Are India's 'Uber for tour guides' on the right track?
- Published
If you really want to rub your face in old India then Delhi's Chandni Chowk is your place.
It's a sprawling labyrinth of stalls selling every possible spice, mountains of nuts, sweets and incredible street food.
And when you're done eating, you can sip sugary tea and get your sandals splashed by a chai wallah (someone who sells tea), defying gravity with boiling liquids.
There are two ways to experience the place: get pulled along by the coursing crowd, or find out what's really hidden in its maze of alleyways with a guide.
I met up with Prabhjot Kaur.
She is no ordinary guide. During the week she works as an independent human resources consultant, but at weekends she indulges her passion for travel, history and culture, working as a guide.
"I do this because I like connecting with people," she says.
"I like to understand more cultures - where you can really get to meet people from different origins."
Providing a platform
I got in touch with Prabhjot through Padhaaro - one of a number of start-up websites in India connecting tourists to guides.
You scroll down a list of "experiences", which range from Royal Enfield rides and Segway tours, to meeting street kids through a local charity. The site then puts you in touch with your guide.
For Prabhjot it has meant she has been able to buy into a simple formula: if you can't earn a living doing what you want, at least you can earn part of a living doing what you want part-time.
"If I would like to connect up with people myself, I would need a lot of capital to invest in a website and a platform to market myself," she says.
"Padhaaro is giving me that platform where I can get connected to such people."
Joining us on our tour of the market was Akanksha Rastogi. She is a programmer based in Delhi's hi-tech satellite, Gurgaon. She loves to shop, and was brimming with praise for Prabhjot's itinerary of fabric boutiques.
"She is fantastic. I love her company," she beams. "I am enjoying shopping. Going to different places and buying stuff."
While it's obvious that both Akanksha and Prabhjot are getting something from a business that connects individuals offering a service with those looking for one, how different is this kind of tourism from the more traditional kind?
People, not just places
On the other side of Delhi I met the co-founders of another site, SeekSherpa.
Dhruv Raj Gupta feels there is something special about taking a tour with someone for whom it is a passion, rather than just another day at work.
"The person taking you around is as much value as the place he is taking you to," he says.
"We want the person's personality to be really powerful and as much as part of the tour as the place you are going to is."

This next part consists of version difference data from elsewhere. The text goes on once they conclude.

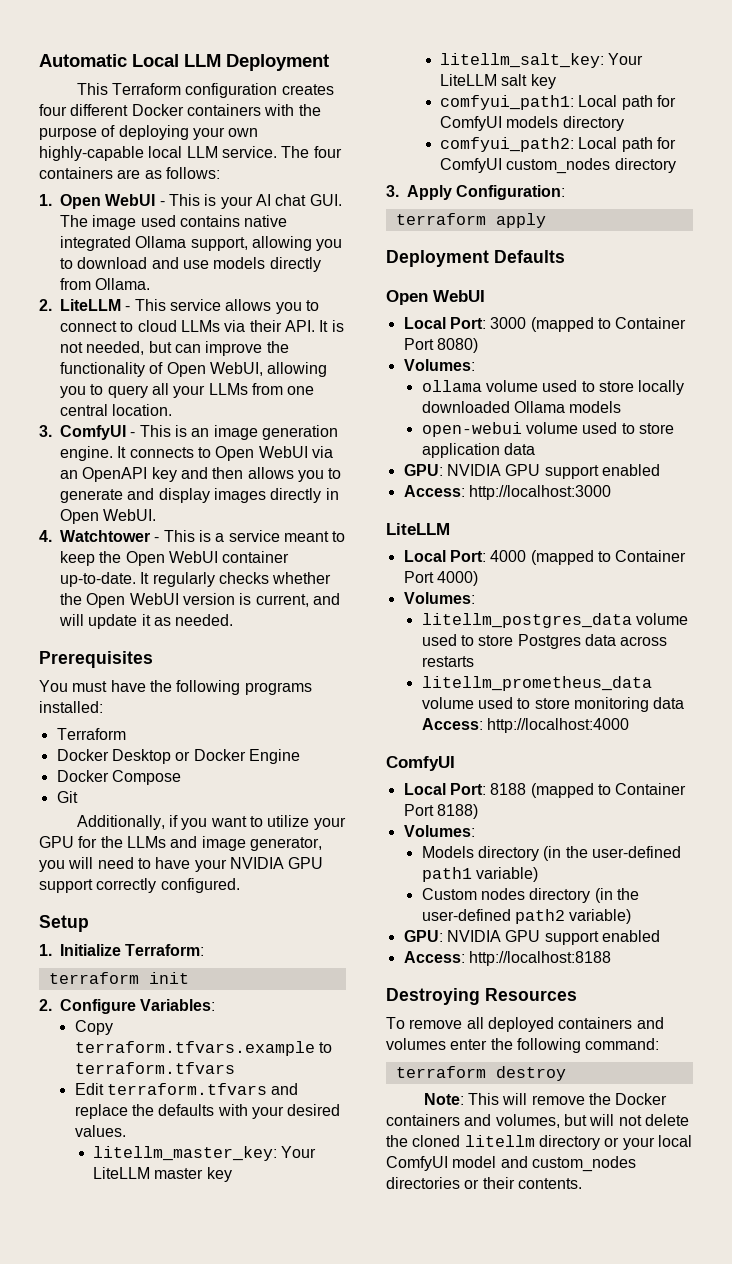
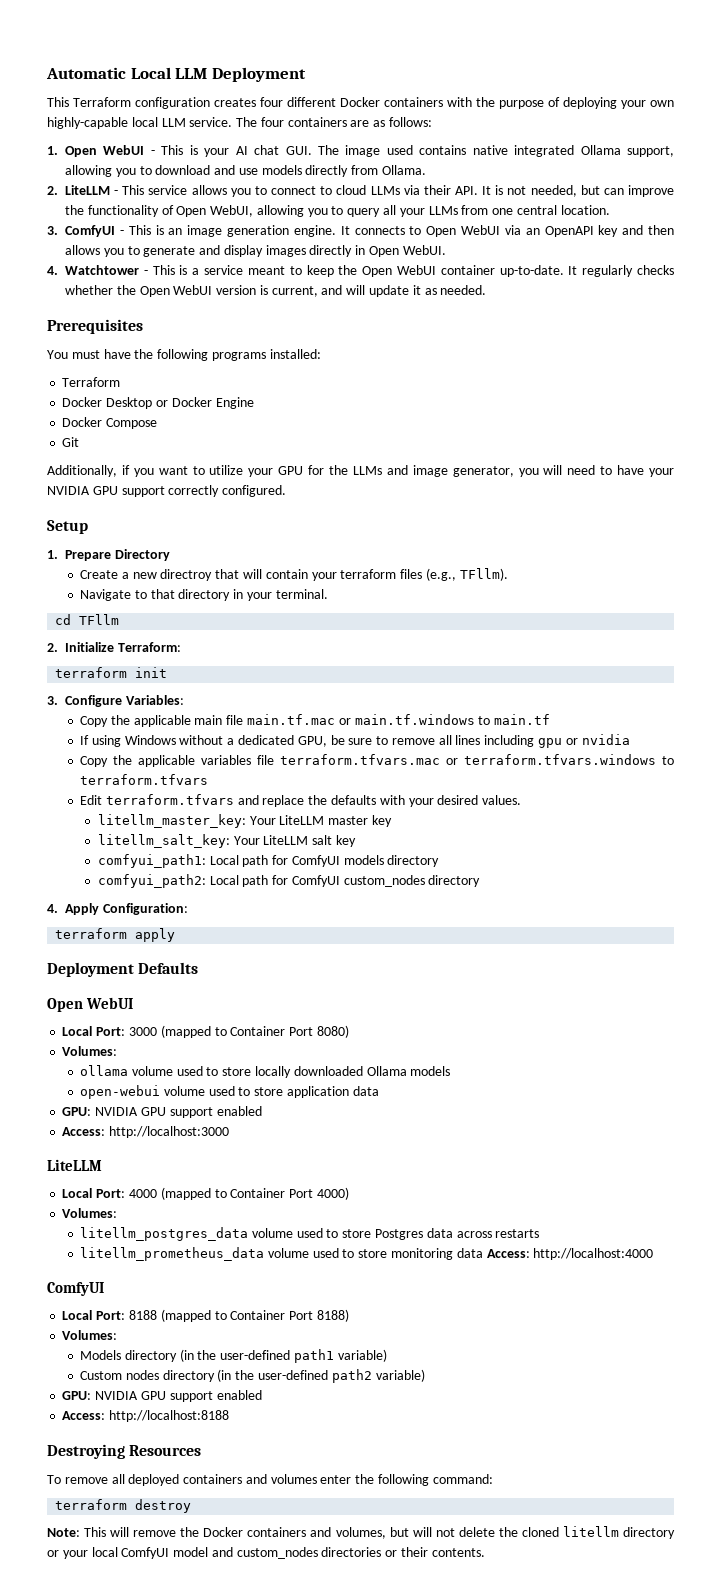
- 1. Initialize Terraform:
+ 1. Prepare Directory
+ Create a new directroy that will contain your terraform files (e.g., TFllm).
+ Navigate to that directory in your terminal.
+ cd TFllm
+ 2. Initialize Terraform:
- 2. Configure Variables:
+ 3. Configure Variables:
- Copy terraform.tfvars.example to terraform.tfvars
+ Copy the applicable main file main.tf.mac or main.tf.windows to main.tf
+ If using Windows without a dedicated GPU, be sure to remove all lines including gpu or nvidia
+ Copy the applicable variables file terraform.tfvars.mac or terraform.tfvars.windows to terraform.tfvars
- 3. Apply Configuration:
+ 4. Apply Configuration:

The idea then is that an expert, history buff or even local resident is going to offer tourists insights and enthusiasm missing from the well-rehearsed spiel of a jaded tour guide.
The currency these sites are trading on is authenticity. But is authenticity enough to build a business on?
There are doubts. The model might work for tourist and guide, but the website's cut, about 20-30% on each transaction, might not be enough if the volume of tourists is low.
As Piyush Mathur, the president for the consultancy Nielsen in India, suggested to me, the market for tour guides may only be large enough to support one player, if that.
"I think there is always a first mover advantage in any start-up," he says. "Margins are fairly thin, even negative, in the beginning.
"It is not just about working a business model and hoping that at some point it will come. I think at some point in time, you have to start showing that this business model is working."
Regulatory hurdles
Another problem with the online model is that sites like these are essentially brokers. They are using ad-hoc workers who themselves become mini-businesses.
If this all sounds familiar, it's because web-based taxi firms such as Uber work a similar model - acting as middlemen for cab drivers.
This does not augur well in the Indian context.
A recent rape allegation against an Uber driver in Delhi shone a spotlight on the potential hazards of inadequate vetting, when your company pitch is to open up an industry to all-comers.
The Indian government wasted little time in banning all online taxi firms.
Tourist safety is a sensitive issue in India. It was underlined only last week, with the emergence of allegations from a Japanese student that she was abducted and repeatedly raped during a month of captivity. Police said two men had approached the victim as tour guides.
"Indian rape case echoes claims of tourists as prey" ran the headline in the New York Times, external.
The question for websites connecting tourists to local guides is whether they will be vulnerable to regulatory oversight amid these wider safety concerns.
SeekSherpa's other co-founder, Sukhmani Singh, admits: "There are legal and regulatory issues that might crop up."
However, she is confident that India's Ministry of Tourism will see their business model "as more of a boon than a bane, and is going to be on our side".
Perhaps a guided tour is a fundamentally less sensitive business compared to ferrying people in a closed taxi.
These are the kinds of regulatory challenges truly disruptive business models throw up. To succeed start-ups have to overcome them.